++++ Supplied material ++++

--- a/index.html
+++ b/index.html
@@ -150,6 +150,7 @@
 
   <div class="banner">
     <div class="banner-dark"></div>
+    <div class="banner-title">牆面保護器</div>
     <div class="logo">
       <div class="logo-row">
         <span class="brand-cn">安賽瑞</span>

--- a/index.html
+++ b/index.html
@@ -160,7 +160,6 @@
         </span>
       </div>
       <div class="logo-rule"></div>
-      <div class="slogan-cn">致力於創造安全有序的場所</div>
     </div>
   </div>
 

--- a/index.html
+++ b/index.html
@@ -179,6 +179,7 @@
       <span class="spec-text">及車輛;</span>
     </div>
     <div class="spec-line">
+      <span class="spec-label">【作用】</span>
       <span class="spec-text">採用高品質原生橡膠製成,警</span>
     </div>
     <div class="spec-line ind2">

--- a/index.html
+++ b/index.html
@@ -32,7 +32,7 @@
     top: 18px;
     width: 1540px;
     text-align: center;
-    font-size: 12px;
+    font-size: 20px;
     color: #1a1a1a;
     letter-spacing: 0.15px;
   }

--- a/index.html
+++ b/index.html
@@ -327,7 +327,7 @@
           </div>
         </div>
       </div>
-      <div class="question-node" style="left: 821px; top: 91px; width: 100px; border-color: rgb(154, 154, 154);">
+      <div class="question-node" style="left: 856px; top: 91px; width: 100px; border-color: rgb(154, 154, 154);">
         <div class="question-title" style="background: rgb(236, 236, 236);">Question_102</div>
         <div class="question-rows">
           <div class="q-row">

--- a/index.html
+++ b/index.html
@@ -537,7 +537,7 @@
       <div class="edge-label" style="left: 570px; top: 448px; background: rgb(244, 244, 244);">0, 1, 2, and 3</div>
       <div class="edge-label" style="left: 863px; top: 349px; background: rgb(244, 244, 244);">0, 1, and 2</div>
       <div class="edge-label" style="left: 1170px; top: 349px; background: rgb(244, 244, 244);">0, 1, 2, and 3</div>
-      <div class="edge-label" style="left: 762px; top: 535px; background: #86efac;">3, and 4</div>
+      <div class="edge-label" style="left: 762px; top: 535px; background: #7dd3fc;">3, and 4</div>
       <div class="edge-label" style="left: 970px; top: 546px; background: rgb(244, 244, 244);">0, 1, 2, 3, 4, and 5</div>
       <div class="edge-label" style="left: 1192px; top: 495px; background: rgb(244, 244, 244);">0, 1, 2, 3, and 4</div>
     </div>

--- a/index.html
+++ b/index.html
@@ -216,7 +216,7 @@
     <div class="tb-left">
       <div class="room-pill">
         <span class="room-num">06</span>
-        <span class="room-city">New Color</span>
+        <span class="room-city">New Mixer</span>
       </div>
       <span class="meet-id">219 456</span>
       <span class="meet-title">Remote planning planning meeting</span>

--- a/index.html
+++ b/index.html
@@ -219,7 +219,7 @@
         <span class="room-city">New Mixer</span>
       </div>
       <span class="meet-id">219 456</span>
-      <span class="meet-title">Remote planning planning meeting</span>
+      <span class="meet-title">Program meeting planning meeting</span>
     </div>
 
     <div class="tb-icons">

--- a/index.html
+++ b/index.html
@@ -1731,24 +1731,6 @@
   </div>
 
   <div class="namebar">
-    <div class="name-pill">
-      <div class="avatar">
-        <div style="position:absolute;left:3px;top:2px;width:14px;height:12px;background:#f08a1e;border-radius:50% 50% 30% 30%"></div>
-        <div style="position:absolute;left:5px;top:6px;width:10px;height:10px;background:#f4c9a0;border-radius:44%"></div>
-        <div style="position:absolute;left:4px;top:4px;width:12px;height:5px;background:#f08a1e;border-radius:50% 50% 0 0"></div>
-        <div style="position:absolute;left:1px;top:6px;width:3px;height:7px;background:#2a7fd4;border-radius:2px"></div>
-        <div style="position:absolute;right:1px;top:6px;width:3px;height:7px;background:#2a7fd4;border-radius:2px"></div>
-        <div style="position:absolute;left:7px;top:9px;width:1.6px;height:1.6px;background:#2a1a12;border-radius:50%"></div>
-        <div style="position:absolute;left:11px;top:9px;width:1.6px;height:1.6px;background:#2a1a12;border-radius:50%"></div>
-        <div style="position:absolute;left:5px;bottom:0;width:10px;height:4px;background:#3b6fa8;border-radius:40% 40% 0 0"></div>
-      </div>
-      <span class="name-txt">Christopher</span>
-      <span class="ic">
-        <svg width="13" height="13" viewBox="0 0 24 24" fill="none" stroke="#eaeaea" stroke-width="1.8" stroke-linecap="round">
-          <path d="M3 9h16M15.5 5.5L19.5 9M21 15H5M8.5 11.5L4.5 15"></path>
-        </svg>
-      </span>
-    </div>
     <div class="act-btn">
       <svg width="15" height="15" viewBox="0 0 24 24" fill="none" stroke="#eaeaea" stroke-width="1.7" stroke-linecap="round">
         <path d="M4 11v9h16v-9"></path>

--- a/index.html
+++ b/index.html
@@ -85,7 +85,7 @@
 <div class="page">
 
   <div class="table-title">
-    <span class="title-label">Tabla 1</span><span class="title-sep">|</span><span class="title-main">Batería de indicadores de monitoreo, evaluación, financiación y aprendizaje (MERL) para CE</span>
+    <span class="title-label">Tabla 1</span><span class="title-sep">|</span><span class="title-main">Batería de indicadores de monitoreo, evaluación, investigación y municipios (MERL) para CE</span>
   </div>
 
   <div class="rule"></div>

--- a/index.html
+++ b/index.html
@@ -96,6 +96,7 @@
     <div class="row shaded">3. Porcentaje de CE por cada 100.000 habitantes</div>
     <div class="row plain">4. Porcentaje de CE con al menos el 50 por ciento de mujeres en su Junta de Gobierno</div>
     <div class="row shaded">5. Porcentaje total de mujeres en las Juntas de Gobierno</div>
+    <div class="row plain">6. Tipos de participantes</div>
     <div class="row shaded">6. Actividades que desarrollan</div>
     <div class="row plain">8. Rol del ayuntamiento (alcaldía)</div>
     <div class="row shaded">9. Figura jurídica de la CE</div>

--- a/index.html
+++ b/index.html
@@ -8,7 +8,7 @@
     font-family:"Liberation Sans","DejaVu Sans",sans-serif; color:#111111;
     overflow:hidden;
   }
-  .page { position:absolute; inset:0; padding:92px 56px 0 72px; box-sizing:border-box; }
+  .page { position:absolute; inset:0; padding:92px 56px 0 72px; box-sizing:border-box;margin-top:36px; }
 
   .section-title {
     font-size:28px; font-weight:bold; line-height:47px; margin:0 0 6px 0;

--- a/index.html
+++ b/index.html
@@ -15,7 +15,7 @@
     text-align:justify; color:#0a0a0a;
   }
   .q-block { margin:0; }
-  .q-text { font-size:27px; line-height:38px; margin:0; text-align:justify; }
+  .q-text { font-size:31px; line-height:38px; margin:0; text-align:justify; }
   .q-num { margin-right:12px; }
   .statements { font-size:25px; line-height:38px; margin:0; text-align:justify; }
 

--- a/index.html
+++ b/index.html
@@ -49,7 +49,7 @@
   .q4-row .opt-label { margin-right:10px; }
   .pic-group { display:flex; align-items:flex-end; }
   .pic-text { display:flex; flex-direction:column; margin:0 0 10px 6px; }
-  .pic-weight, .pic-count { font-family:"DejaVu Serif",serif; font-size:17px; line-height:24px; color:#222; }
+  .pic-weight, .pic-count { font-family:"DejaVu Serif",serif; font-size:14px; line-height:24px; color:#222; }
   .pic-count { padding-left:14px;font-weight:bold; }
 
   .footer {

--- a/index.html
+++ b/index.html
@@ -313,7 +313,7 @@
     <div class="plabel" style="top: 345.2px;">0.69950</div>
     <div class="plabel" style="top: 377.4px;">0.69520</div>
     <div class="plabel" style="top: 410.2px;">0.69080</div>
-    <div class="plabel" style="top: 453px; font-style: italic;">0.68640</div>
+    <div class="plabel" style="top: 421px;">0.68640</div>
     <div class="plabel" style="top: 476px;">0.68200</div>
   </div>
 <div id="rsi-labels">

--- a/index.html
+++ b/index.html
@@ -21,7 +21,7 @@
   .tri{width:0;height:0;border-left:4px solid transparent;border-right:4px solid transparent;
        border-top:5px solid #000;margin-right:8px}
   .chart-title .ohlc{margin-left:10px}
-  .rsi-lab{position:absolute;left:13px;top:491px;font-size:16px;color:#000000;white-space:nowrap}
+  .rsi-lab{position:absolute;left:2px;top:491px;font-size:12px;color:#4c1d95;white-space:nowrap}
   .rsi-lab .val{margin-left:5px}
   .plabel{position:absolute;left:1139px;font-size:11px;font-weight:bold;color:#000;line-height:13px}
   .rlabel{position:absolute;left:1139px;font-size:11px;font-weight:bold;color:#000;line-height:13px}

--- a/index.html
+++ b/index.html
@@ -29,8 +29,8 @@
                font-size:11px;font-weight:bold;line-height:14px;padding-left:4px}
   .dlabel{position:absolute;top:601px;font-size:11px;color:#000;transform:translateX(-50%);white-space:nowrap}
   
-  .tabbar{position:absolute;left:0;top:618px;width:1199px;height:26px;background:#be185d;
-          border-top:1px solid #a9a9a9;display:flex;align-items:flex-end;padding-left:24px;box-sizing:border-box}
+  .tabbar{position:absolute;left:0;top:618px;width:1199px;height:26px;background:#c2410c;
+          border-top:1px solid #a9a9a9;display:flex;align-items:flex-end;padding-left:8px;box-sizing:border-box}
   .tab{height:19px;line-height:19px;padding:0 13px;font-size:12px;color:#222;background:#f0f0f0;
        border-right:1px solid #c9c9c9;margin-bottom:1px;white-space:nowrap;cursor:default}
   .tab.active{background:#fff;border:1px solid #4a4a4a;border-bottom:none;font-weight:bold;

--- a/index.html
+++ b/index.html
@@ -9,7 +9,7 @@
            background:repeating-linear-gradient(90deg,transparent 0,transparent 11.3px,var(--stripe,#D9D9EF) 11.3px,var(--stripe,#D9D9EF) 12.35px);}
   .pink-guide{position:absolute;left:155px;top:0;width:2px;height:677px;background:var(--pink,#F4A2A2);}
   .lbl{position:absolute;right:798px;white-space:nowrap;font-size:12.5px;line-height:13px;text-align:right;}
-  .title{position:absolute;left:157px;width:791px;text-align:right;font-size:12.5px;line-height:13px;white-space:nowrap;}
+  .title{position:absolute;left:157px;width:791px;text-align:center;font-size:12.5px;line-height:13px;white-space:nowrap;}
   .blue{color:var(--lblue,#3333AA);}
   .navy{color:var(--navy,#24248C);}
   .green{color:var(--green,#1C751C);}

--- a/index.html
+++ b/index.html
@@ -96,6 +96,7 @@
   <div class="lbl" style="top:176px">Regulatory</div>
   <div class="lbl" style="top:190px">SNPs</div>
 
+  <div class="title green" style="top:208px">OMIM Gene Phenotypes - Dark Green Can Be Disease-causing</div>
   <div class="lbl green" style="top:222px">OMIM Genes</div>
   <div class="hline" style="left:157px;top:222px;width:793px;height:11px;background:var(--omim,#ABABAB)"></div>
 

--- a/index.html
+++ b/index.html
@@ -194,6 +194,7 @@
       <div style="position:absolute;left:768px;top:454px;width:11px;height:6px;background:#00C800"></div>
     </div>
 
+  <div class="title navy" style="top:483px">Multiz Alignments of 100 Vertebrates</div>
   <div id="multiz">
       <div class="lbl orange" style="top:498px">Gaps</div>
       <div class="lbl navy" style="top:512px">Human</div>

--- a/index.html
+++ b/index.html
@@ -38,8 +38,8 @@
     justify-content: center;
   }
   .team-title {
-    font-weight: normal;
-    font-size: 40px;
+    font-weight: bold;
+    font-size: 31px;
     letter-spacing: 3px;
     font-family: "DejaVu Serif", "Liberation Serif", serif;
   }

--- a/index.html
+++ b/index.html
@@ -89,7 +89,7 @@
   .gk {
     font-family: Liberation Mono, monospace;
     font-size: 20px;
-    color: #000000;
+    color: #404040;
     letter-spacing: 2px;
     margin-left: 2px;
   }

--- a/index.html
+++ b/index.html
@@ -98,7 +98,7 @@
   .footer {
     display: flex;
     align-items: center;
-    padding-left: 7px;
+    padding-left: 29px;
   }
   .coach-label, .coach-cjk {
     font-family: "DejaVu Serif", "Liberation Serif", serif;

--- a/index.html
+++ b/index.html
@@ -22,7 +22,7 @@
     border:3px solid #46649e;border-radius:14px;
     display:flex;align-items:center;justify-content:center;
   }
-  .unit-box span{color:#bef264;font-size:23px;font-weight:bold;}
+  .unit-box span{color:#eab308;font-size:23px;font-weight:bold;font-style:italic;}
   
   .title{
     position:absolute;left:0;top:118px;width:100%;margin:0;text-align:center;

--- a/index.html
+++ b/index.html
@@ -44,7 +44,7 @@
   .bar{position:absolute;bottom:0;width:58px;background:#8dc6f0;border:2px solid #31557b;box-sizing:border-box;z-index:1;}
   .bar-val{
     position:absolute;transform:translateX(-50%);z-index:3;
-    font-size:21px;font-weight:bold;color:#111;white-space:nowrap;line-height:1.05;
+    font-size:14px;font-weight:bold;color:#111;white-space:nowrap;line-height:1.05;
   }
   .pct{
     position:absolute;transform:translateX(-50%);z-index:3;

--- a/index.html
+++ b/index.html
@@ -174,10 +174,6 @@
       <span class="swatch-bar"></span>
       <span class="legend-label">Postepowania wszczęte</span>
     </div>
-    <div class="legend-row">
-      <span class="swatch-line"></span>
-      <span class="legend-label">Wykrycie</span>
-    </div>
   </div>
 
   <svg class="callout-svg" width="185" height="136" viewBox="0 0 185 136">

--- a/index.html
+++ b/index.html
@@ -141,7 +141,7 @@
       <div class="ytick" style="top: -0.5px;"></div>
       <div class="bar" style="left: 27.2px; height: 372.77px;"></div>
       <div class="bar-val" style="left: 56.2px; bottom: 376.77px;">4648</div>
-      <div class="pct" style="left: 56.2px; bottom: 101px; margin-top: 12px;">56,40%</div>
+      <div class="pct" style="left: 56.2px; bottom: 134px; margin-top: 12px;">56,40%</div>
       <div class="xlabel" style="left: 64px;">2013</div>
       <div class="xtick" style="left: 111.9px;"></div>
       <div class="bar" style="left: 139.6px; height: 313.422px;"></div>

++++

Exactly the lines above from the one with "Junta de Gobierno</div>" to the one with "-313,7 +313,7 @@", both included, are to be quoted; leave the rest out.

     <div class="row plain">4. Porcentaje de CE con al menos el 50 por ciento de mujeres en su Junta de Gobierno</div>
     <div class="row shaded">5. Porcentaje total de mujeres en las Juntas de Gobierno</div>
+    <div class="row plain">6. Tipos de participantes</div>
     <div class="row shaded">6. Actividades que desarrollan</div>
     <div class="row plain">8. Rol del ayuntamiento (alcaldía)</div>
     <div class="row shaded">9. Figura jurídica de la CE</div>

--- a/index.html
+++ b/index.html
@@ -8,7 +8,7 @@
     font-family:"Liberation Sans","DejaVu Sans",sans-serif; color:#111111;
     overflow:hidden;
   }
-  .page { position:absolute; inset:0; padding:92px 56px 0 72px; box-sizing:border-box; }
+  .page { position:absolute; inset:0; padding:92px 56px 0 72px; box-sizing:border-box;margin-top:36px; }
 
   .section-title {
     font-size:28px; font-weight:bold; line-height:47px; margin:0 0 6px 0;

--- a/index.html
+++ b/index.html
@@ -15,7 +15,7 @@
     text-align:justify; color:#0a0a0a;
   }
   .q-block { margin:0; }
-  .q-text { font-size:27px; line-height:38px; margin:0; text-align:justify; }
+  .q-text { font-size:31px; line-height:38px; margin:0; text-align:justify; }
   .q-num { margin-right:12px; }
   .statements { font-size:25px; line-height:38px; margin:0; text-align:justify; }
 

--- a/index.html
+++ b/index.html
@@ -49,7 +49,7 @@
   .q4-row .opt-label { margin-right:10px; }
   .pic-group { display:flex; align-items:flex-end; }
   .pic-text { display:flex; flex-direction:column; margin:0 0 10px 6px; }
-  .pic-weight, .pic-count { font-family:"DejaVu Serif",serif; font-size:17px; line-height:24px; color:#222; }
+  .pic-weight, .pic-count { font-family:"DejaVu Serif",serif; font-size:14px; line-height:24px; color:#222; }
   .pic-count { padding-left:14px;font-weight:bold; }
 
   .footer {

--- a/index.html
+++ b/index.html
@@ -313,7 +313,7 @@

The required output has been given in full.